Study population and design

This multicentre, prospective, observational study was carried out across eight sites in Switzerland between 2011 and 2015. Adult patients fulfilling the 1980 American College of Rheumatology criteria for SSc and with a history of DUs were included [10]. DUs were defined as a painful area with visually discernible depth and a loss of continuity of epithelial coverage which can be denuded or covered by a scab or necrotic tissue and is vascular in origin. Fissures, paronychia, extrusion of calcium or ulcers over the metacarpophalangeal joints or elbows are not regarded as DUs. In order to be included in this analysis, patients were also required to have at least one follow-up visit; if a patient had more than one follow-up visit, the last one was chosen as the follow-up visit. All inclusion and exclusion criteria are summarised in Additional file 1: Table S1.

This study was approved by the centres’ ethic committees and each patient provided written informed consent.

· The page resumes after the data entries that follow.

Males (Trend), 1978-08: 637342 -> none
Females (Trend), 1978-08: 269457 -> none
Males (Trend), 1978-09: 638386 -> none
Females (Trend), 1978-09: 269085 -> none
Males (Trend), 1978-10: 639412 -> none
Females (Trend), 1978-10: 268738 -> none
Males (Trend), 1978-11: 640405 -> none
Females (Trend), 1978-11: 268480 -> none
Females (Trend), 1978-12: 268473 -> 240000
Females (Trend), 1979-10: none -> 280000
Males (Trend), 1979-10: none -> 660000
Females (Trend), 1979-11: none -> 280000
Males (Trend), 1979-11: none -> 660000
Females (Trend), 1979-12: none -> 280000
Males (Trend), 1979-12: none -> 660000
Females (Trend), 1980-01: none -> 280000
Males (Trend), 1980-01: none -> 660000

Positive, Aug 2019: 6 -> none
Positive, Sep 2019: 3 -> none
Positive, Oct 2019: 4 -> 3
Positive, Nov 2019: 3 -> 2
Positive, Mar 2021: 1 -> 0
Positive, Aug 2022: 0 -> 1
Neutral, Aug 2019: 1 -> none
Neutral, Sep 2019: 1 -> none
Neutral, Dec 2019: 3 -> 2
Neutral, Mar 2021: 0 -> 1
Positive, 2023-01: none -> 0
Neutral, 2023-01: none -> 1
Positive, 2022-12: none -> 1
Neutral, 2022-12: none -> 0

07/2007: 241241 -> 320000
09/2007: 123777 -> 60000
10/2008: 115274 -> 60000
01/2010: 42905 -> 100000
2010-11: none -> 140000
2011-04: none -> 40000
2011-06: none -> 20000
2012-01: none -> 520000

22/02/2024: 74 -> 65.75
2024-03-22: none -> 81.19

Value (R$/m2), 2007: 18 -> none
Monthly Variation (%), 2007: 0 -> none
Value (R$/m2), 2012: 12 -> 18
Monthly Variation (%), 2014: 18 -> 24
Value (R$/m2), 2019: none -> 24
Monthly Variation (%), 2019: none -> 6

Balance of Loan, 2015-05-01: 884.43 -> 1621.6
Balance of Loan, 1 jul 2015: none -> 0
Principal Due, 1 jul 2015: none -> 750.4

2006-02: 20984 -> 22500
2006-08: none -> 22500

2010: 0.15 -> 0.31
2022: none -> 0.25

Demographic patient characteristics and routine clinical data were recorded prospectively on a web-based electronic data capture system. Table 1 presents a description of the data collected. Patients underwent NC at baseline and at follow-up visits. Follow-up visits were performed if deemed necessary by the centres’ physicians, but were recommended at 3, 6 and 12 months. Regular external monitoring with primary data verification was performed to ensure data quality.
Table 1

Description of collected data

Demographics

 Age (years)

 Sex (female/male)

 Smoking habit (never smoker/ex-smoker/current smoker)

Disease characteristics

 Time since RP onset (years)

 Time since first non-RP manifestation (years)

 Cutaneous involvement (limited/diffuse)

 Modified Rodnan skin score (range 0–51)

 Erectile dysfunction (yes/no; defined as a score below 22 in the International Index for Erectile Dysfunction-5 [19])

 Kidney involvement (yes/no; defined as proteinuria)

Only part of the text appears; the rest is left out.